Category: 20532-33-6

With the rapid development and complex challenges of chemical substances, new drug synthesis pathways are usually the most effective.20532-33-6,5-Chlorobenzothiophene,as a common compound, the synthetic route is as follows.

Preparation 25 3-Bromo-5-Chlorobenzothiophene To a solution of 0.30 gm (1.77 mMol) 5-chlorobenzothiophene 1.0 mL acetic acid was added a solution of 0.31 gm (1.95 mMol) bromine in 1.0 mL acetic acid under a nitrogen atmosphere. The reaction was heated to 50 C. for 4 hours at which time the volatiles were removed under reduced pressure. The residue was partitioned between dichloromethane and aqueous sodium bicarbonate. The phases were separated and the organics were washed with saturated aqueous sodium chloride, dried over sodium sulfate and concentrated under reduced pressure to give 0.335 gm (76%) of the title compound as a tan solid. m.p.=85-86 C. MS(FD): m/e=249 (M+2).
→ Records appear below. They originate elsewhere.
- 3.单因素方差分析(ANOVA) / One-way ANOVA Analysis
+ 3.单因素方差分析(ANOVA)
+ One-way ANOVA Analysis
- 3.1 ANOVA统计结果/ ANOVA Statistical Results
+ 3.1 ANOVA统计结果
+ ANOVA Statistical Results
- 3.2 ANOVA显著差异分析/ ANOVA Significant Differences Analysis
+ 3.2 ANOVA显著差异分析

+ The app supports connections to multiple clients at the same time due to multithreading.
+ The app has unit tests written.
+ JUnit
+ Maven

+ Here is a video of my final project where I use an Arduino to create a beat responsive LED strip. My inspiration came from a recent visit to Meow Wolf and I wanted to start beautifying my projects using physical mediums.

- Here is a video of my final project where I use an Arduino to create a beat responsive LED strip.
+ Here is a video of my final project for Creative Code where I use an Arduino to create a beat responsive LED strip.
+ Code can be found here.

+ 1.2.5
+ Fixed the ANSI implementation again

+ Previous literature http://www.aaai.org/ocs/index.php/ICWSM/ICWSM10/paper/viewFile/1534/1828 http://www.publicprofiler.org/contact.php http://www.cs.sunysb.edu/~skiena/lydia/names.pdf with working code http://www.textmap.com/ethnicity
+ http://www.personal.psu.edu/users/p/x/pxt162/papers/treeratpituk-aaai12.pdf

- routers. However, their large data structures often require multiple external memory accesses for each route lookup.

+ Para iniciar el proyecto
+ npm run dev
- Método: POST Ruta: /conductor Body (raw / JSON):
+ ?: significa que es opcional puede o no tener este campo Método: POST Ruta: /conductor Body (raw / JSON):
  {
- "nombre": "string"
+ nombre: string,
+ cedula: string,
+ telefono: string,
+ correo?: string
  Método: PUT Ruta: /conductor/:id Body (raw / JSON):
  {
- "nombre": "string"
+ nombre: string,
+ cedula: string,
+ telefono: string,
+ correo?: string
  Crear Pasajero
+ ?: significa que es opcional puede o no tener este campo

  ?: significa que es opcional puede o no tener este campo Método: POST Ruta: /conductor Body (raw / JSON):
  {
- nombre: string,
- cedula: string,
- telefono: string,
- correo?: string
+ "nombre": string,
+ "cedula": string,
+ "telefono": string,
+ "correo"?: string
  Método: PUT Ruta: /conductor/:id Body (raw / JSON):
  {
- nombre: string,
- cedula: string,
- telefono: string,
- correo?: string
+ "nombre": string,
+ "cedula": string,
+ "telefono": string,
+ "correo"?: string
20532-33-6, The synthetic route of 20532-33-6 has been constantly updated, and we look forward to future research findings.

Reference£º
Patent; Eli Lilly and Company; US6358972; (2002); B1;,
Benzothiophene – Wikipedia
Benzothiophene | C8H6S – PubChem

With the rapid development and complex challenges of chemical substances, new drug synthesis pathways are usually the most effective.20532-33-6,5-Chlorobenzothiophene,as a common compound, the synthetic route is as follows.

5-Chlorobenzothiophene was prepared by procedures known in the art (J. Heterocyclic Chem. 1988, 25, 1271). 1.68 g (9.96 mmol) of the compound were dissolved in 20 ml dry ether, and the solution was kept under argon at room temperature, while 6.25 ml (10 mmol) of a 1.6 M solution of butyl lithium in hexane was added dropwise. It was stirred for 30 min, cooled to -30 C. followed by slow addition of 1.60 g (10.0 mmol) bromine. After 30 min stirring at this temperature cooling was stopped, and the mixture was washed with aqueous sodium thiosulfate solution. The organic layer was dried over sodium sulfate and concentrated under reduced pressure, and the title benzothiophene was obtained after chromatography on silica gel with hexane to give 1.65 g (67%) of a colorless oil, which slowly solidified.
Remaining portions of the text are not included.